Segment Start: MATERIAL PROVIDED
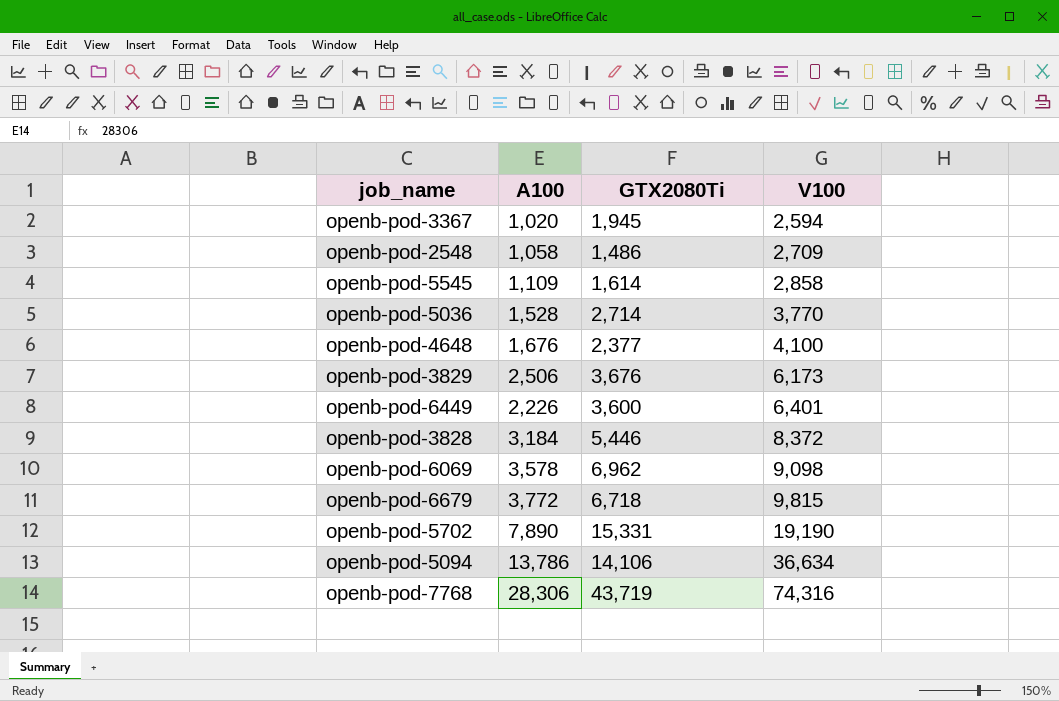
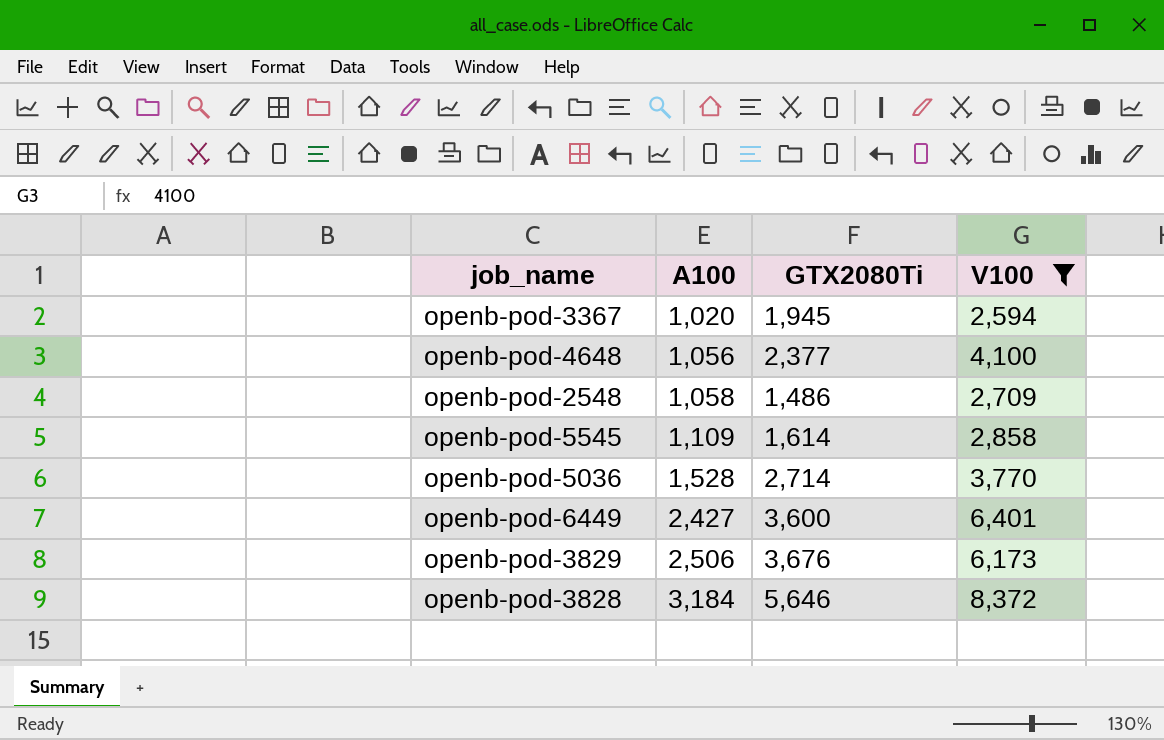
filter: none -> V100 <= 8,372
row order: V100 ascending -> A100 ascending
openb-pod-4648 | A100: 1,676 -> 1,056
openb-pod-6449 | A100: 2,226 -> 2,427
openb-pod-3828 | GTX2080Ti: 5,446 -> 5,646

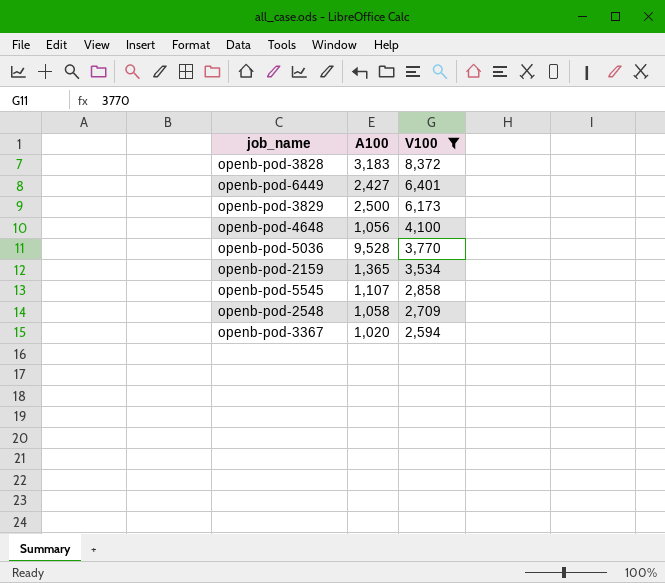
row order: A100 ascending -> V100 descending
column GTX2080Ti | position: 3 -> none
openb-pod-3828 | A100: 3,184 -> 3,183
openb-pod-3829 | A100: 2,506 -> 2,500
openb-pod-5036 | A100: 1,528 -> 9,528
row openb-pod-2159: none -> 1,365 | 3,534
openb-pod-5545 | A100: 1,109 -> 1,107

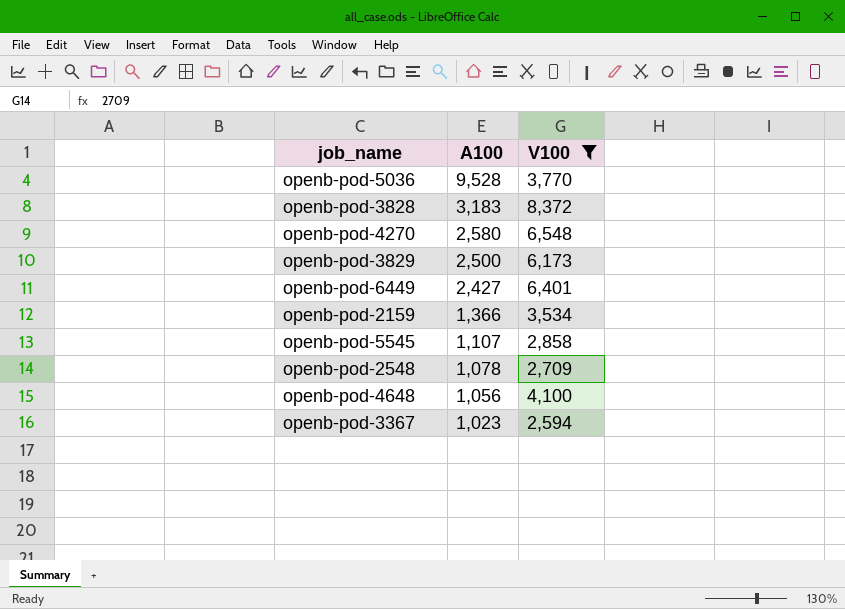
row order: V100 descending -> A100 descending
row openb-pod-4270: none -> 2,580 | 6,548
openb-pod-2159 | A100: 1,365 -> 1,366
openb-pod-2548 | A100: 1,058 -> 1,078
openb-pod-3367 | A100: 1,020 -> 1,023

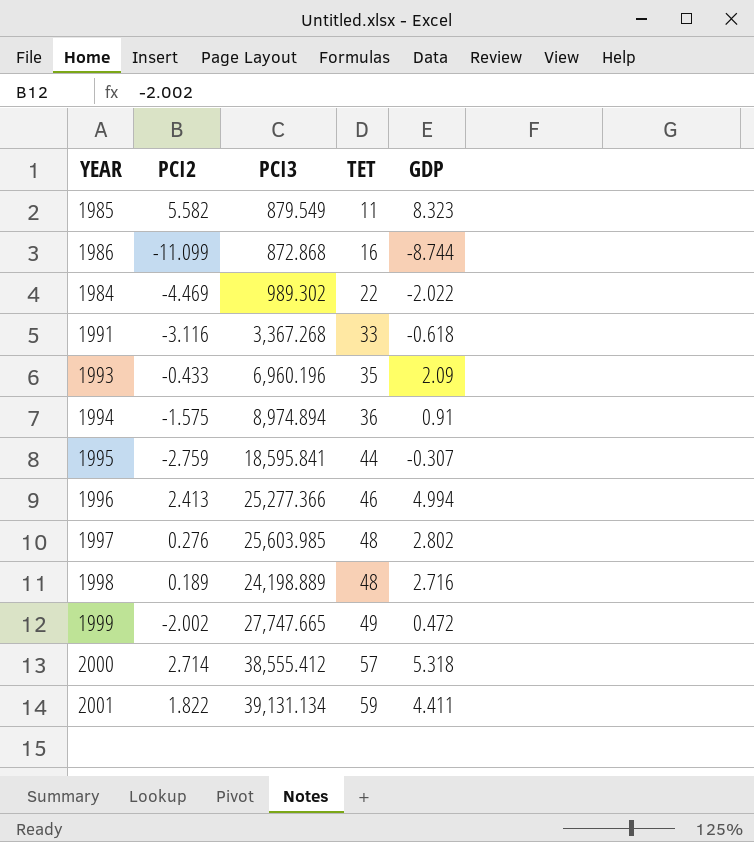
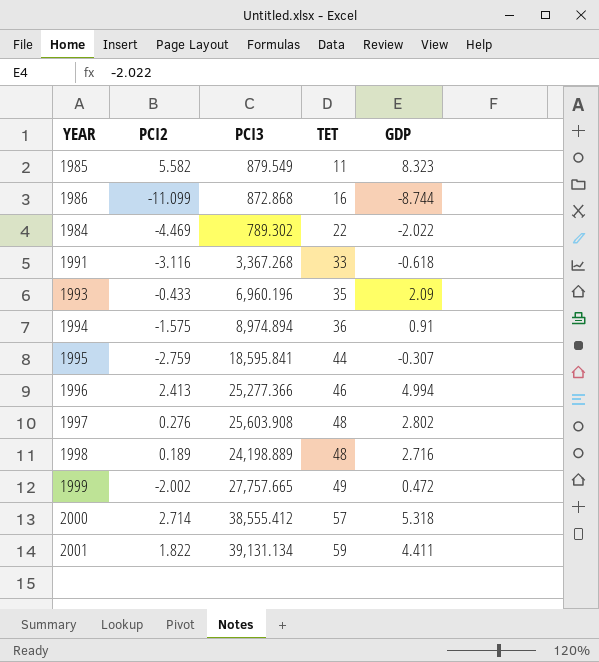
1984 | PCI3: 989.302 -> 789.302
1997 | PCI3: 25,603.985 -> 25,603.908
1999 | PCI3: 27,747.665 -> 27,757.665

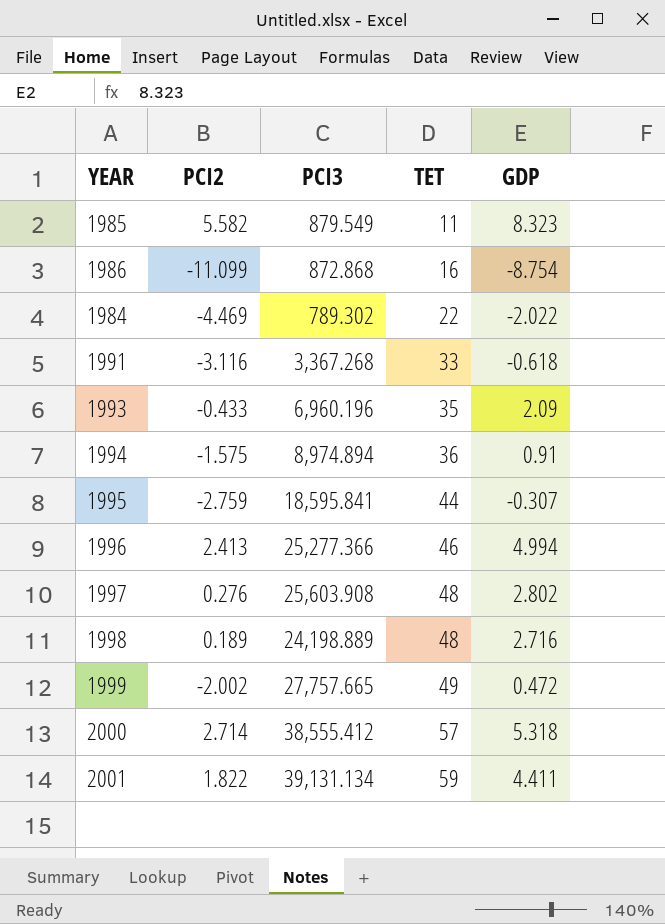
1986 | GDP: -8.744 -> -8.754

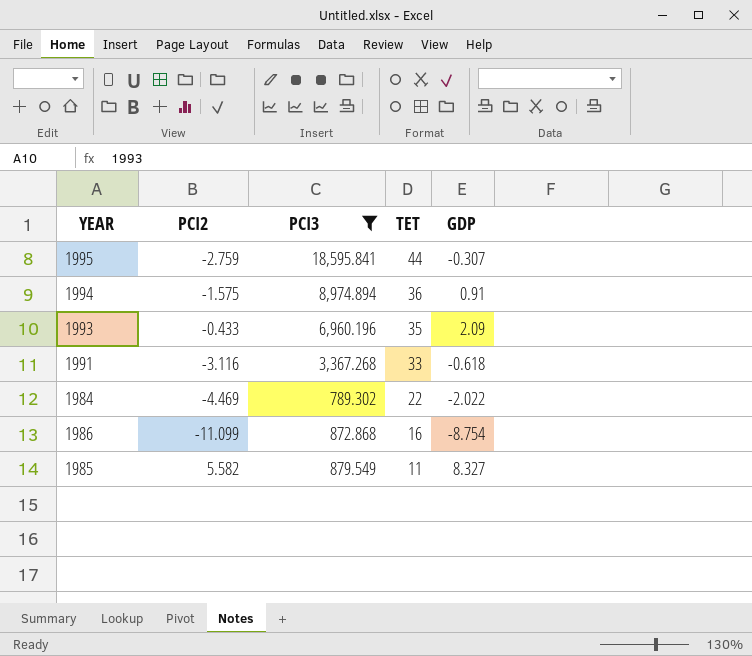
filter: none -> PCI3 <= 18,595.841
row order: TET ascending -> TET descending
1985 | GDP: 8.323 -> 8.327

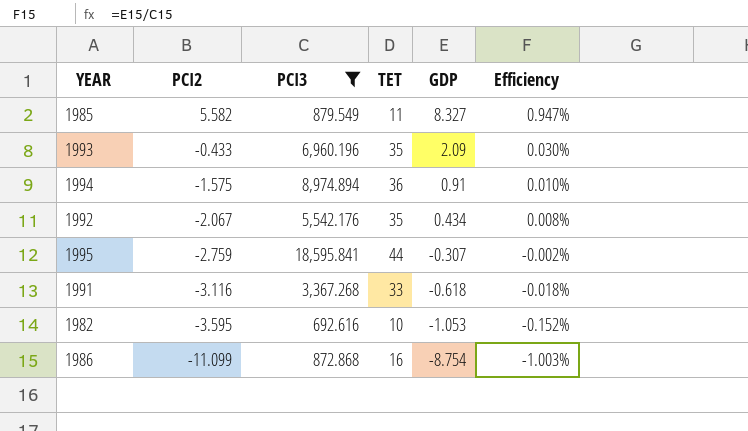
row order: TET descending -> PCI2 descending
column Efficiency | formula: none -> [GDP] / [PCI3]
row 1984: -4.469 | 789.302 | 22 | -2.022 -> none
row 1992: none -> -2.067 | 5,542.176 | 35 | 0.434 | 0.008%
row 1982: none -> -3.595 | 692.616 | 10 | -1.053 | -0.152%

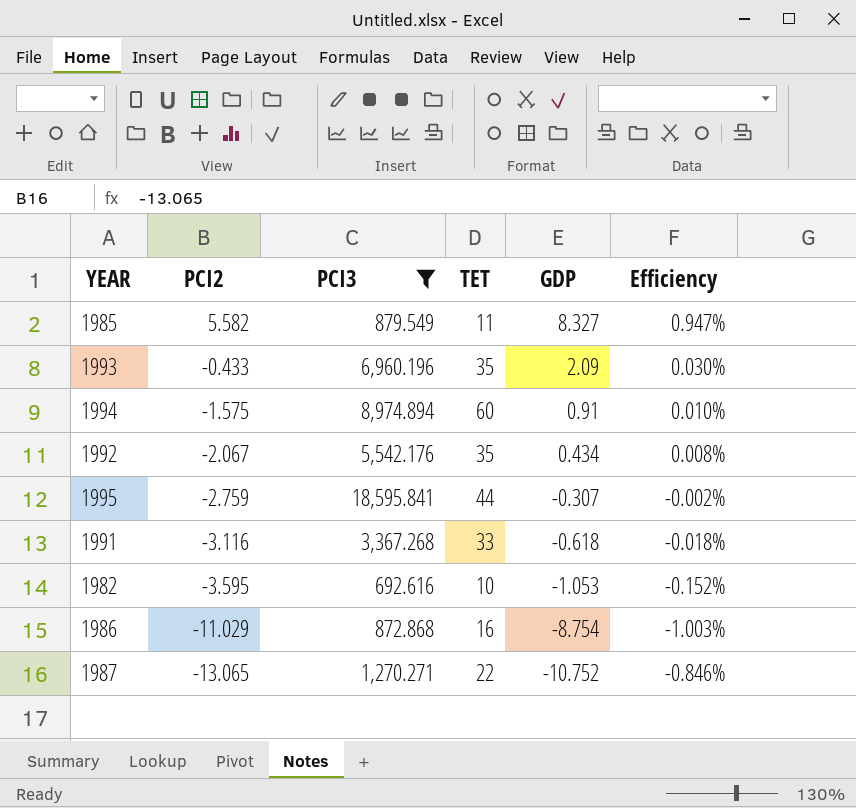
1994 | TET: 36 -> 60
1986 | PCI2: -11.099 -> -11.029
row 1987: none -> -13.065 | 1,270.271 | 22 | -10.752 | -0.846%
Segment End: MATERIAL PROVIDED
▶ [TASK DESCRIPTION]: What is needed is an exact copy of every record above, minus the images.

▶ [ANSWER TO THE PROBLEM]:
filter: none -> V100 <= 8,372
row order: V100 ascending -> A100 ascending
openb-pod-4648 | A100: 1,676 -> 1,056
openb-pod-6449 | A100: 2,226 -> 2,427
openb-pod-3828 | GTX2080Ti: 5,446 -> 5,646

row order: A100 ascending -> V100 descending
column GTX2080Ti | position: 3 -> none
openb-pod-3828 | A100: 3,184 -> 3,183
openb-pod-3829 | A100: 2,506 -> 2,500
openb-pod-5036 | A100: 1,528 -> 9,528
row openb-pod-2159: none -> 1,365 | 3,534
openb-pod-5545 | A100: 1,109 -> 1,107

row order: V100 descending -> A100 descending
row openb-pod-4270: none -> 2,580 | 6,548
openb-pod-2159 | A100: 1,365 -> 1,366
openb-pod-2548 | A100: 1,058 -> 1,078
openb-pod-3367 | A100: 1,020 -> 1,023

1984 | PCI3: 989.302 -> 789.302
1997 | PCI3: 25,603.985 -> 25,603.908
1999 | PCI3: 27,747.665 -> 27,757.665

1986 | GDP: -8.744 -> -8.754

filter: none -> PCI3 <= 18,595.841
row order: TET ascending -> TET descending
1985 | GDP: 8.323 -> 8.327

row order: TET descending -> PCI2 descending
column Efficiency | formula: none -> [GDP] / [PCI3]
row 1984: -4.469 | 789.302 | 22 | -2.022 -> none
row 1992: none -> -2.067 | 5,542.176 | 35 | 0.434 | 0.008%
row 1982: none -> -3.595 | 692.616 | 10 | -1.053 | -0.152%

1994 | TET: 36 -> 60
1986 | PCI2: -11.099 -> -11.029
row 1987: none -> -13.065 | 1,270.271 | 22 | -10.752 | -0.846%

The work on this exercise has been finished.